**EXERCISE GOAL**
Print only the lines below from the one with "(346, 866) none -> (541, 965) //" to the one with "(739, 1253) none -> (870, 840) //", both included, exactly as they stand. Leave pictures out.

**DATA TO EXAMINE**
- - -

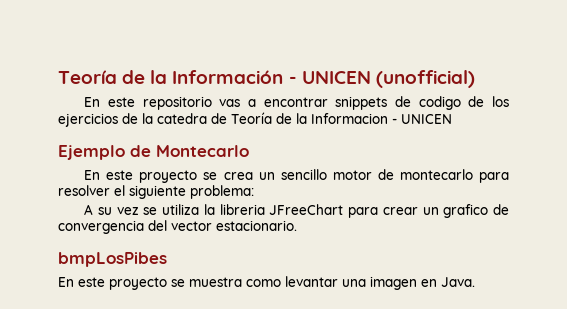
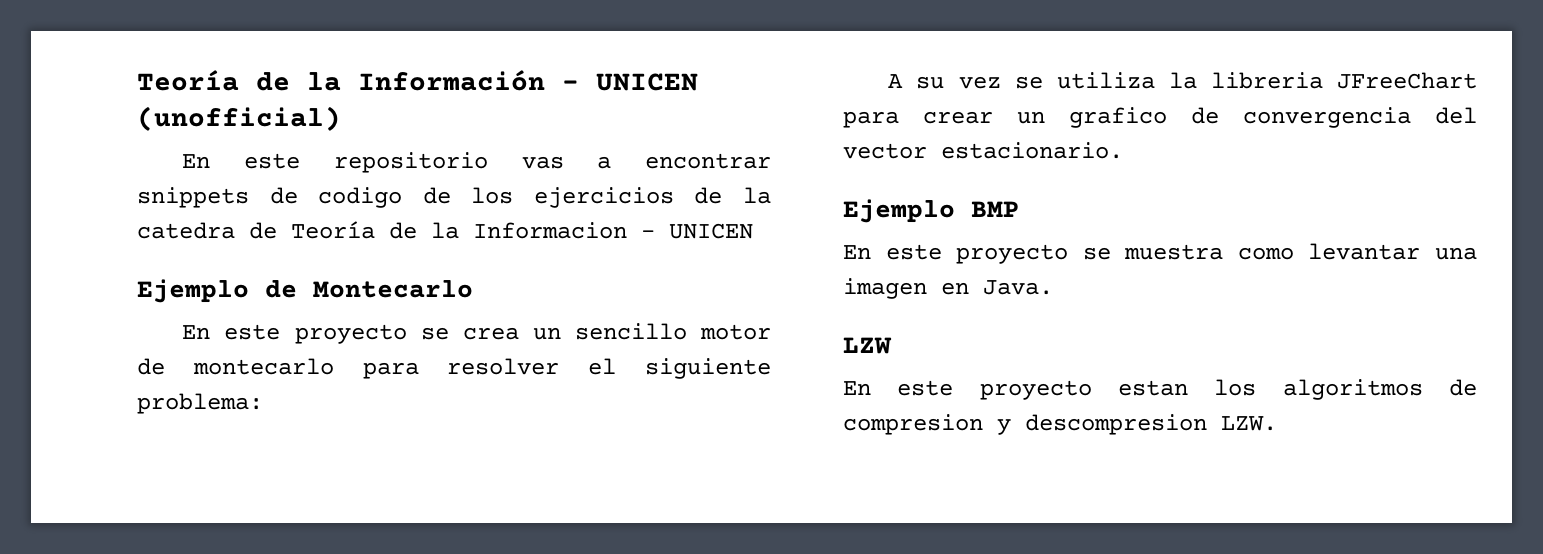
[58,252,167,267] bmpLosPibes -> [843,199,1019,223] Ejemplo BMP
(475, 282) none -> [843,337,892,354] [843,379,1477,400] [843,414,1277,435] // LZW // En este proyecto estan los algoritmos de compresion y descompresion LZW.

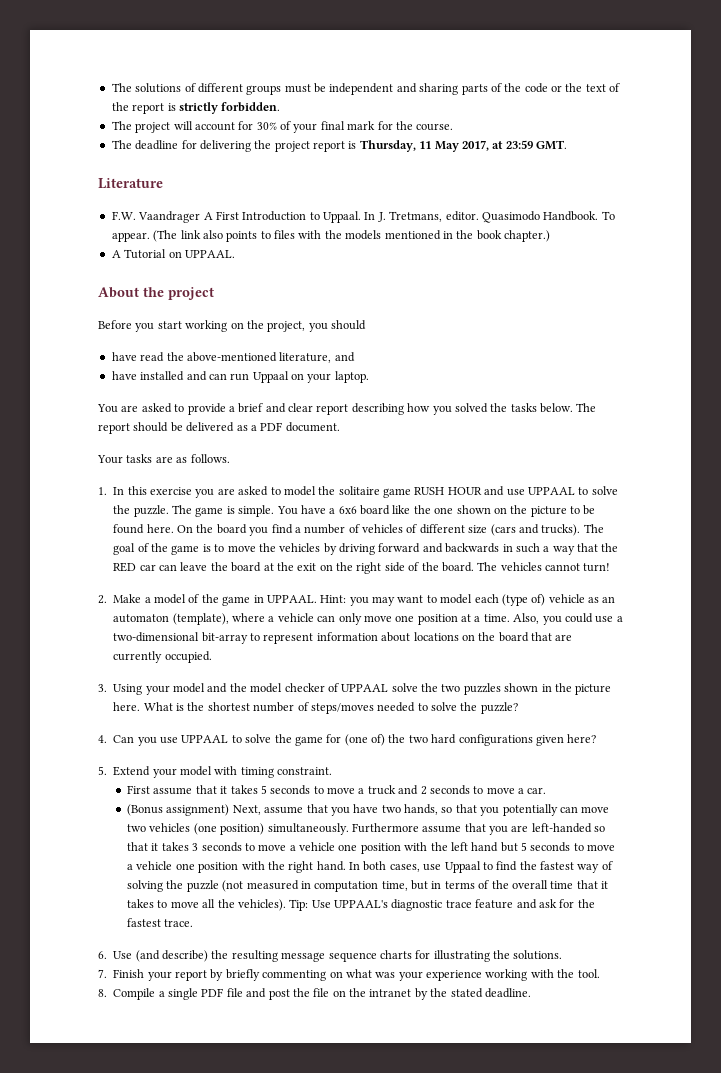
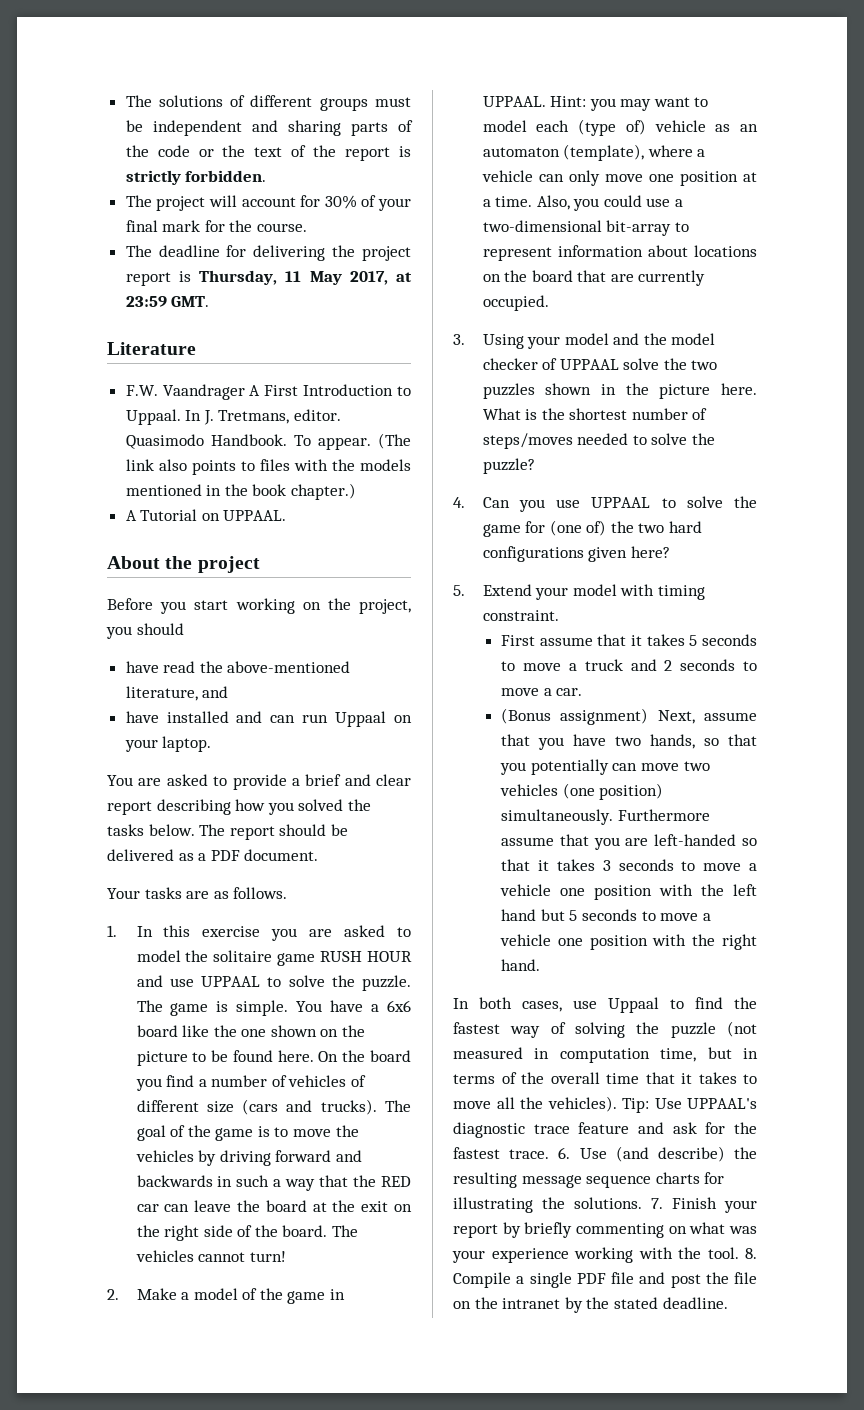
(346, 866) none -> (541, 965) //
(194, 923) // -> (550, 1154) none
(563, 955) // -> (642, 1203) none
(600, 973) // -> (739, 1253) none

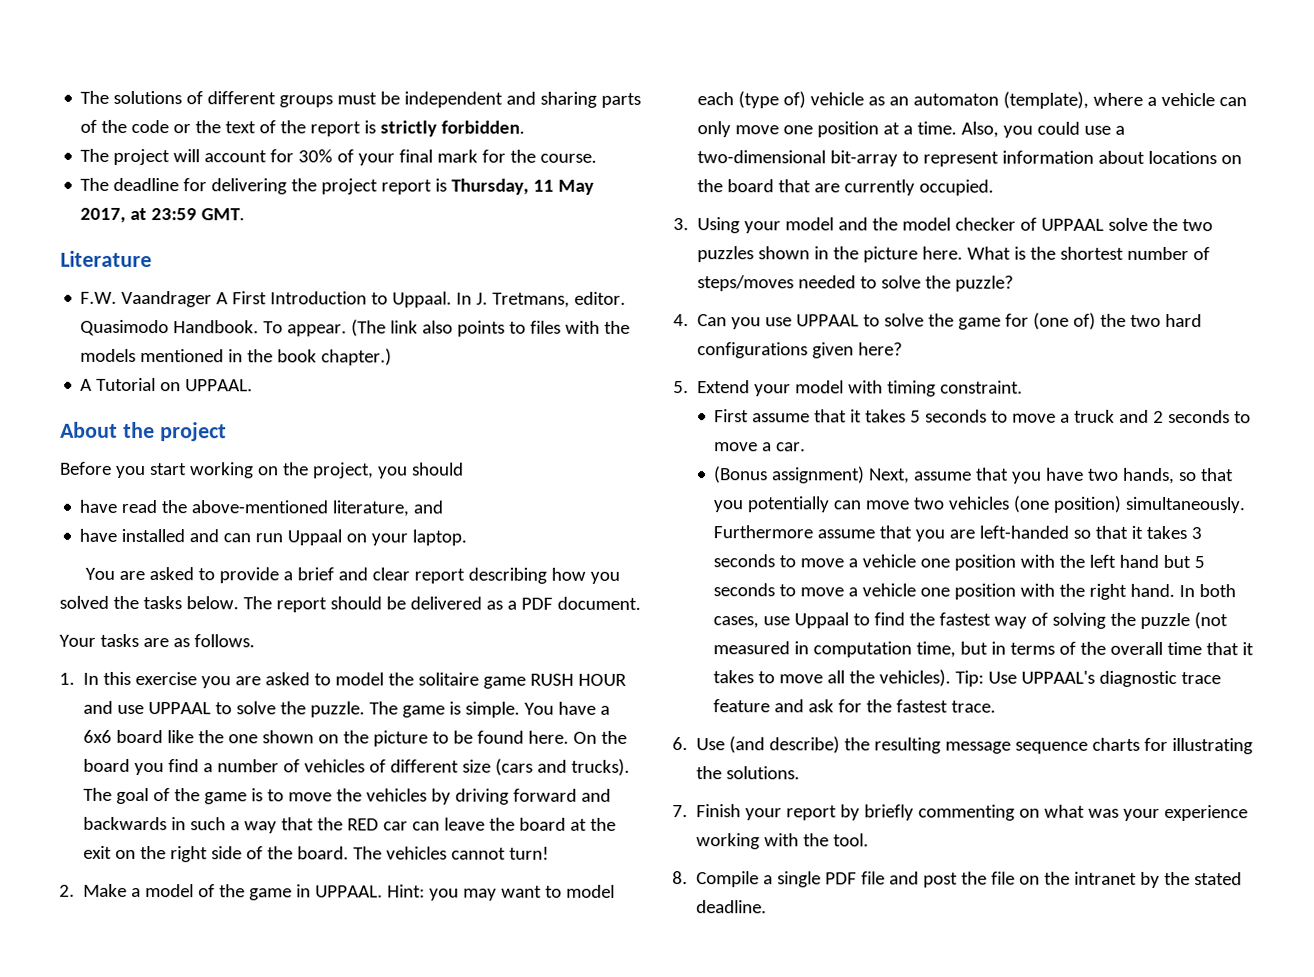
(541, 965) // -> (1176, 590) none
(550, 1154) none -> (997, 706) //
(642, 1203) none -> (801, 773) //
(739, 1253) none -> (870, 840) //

- - -

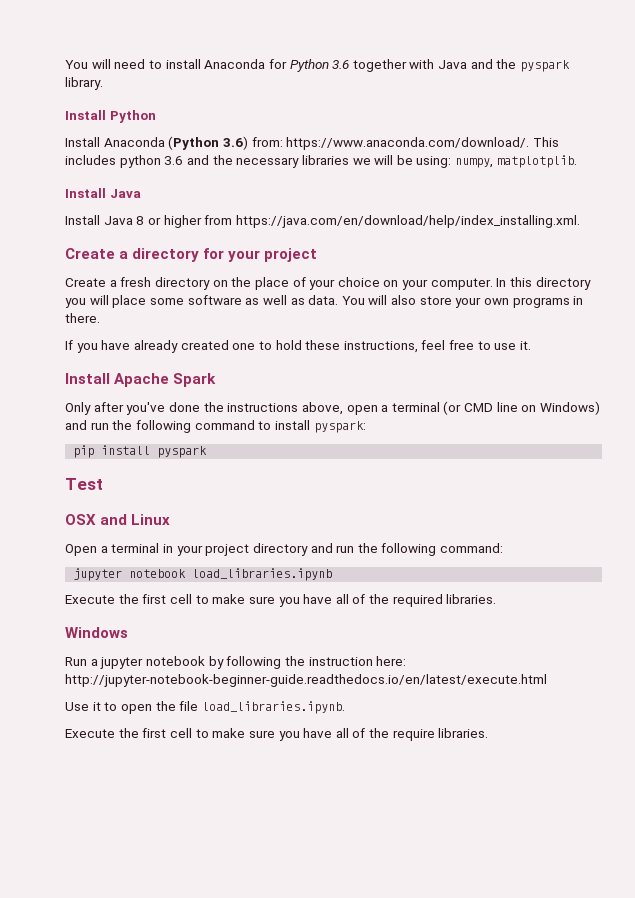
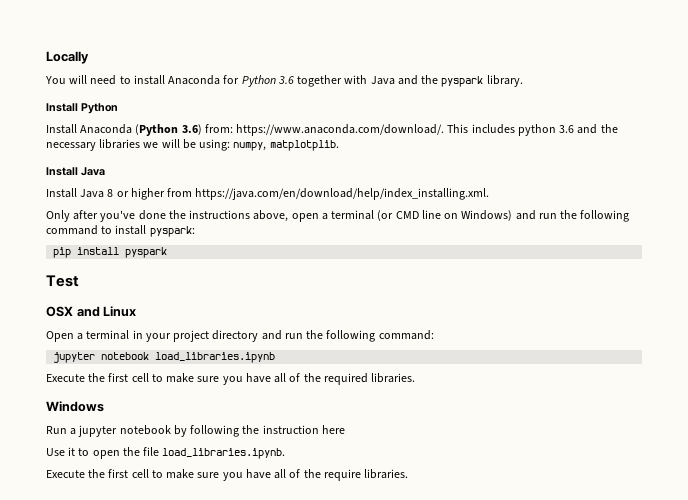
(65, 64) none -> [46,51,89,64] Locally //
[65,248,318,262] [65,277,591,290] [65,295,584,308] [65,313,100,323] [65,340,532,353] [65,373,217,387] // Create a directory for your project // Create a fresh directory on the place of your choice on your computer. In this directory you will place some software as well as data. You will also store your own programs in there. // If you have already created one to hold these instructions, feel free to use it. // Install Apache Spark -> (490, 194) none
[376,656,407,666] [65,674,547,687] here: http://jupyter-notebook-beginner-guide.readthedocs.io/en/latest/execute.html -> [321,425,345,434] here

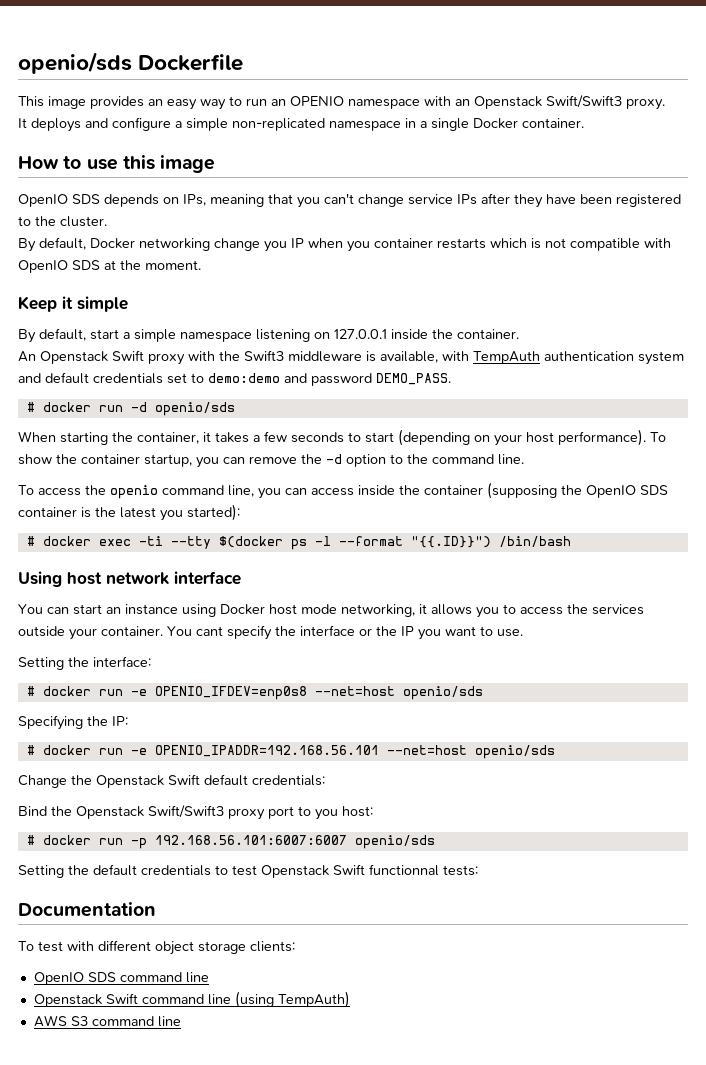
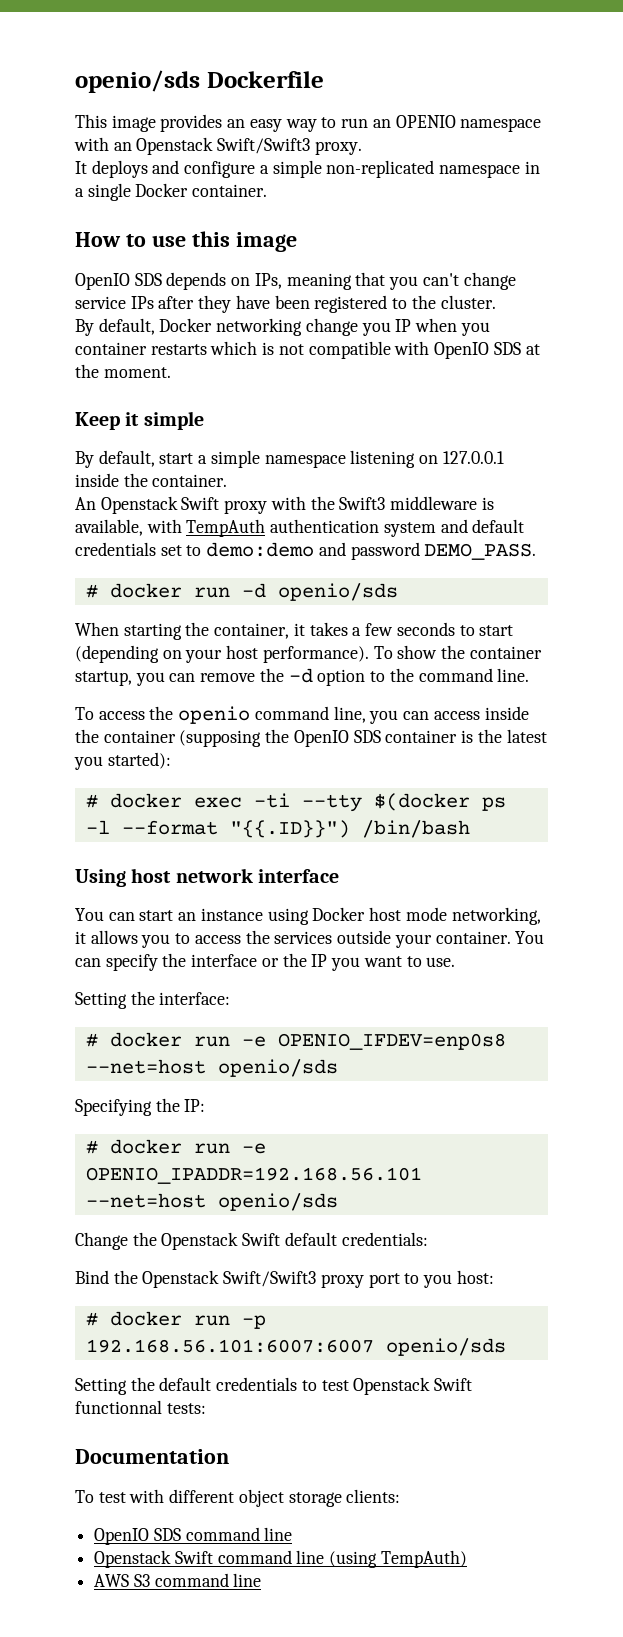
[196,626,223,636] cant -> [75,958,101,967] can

- - -

**REPLY**
(346, 866) none -> (541, 965) //
(194, 923) // -> (550, 1154) none
(563, 955) // -> (642, 1203) none
(600, 973) // -> (739, 1253) none

(541, 965) // -> (1176, 590) none
(550, 1154) none -> (997, 706) //
(642, 1203) none -> (801, 773) //
(739, 1253) none -> (870, 840) //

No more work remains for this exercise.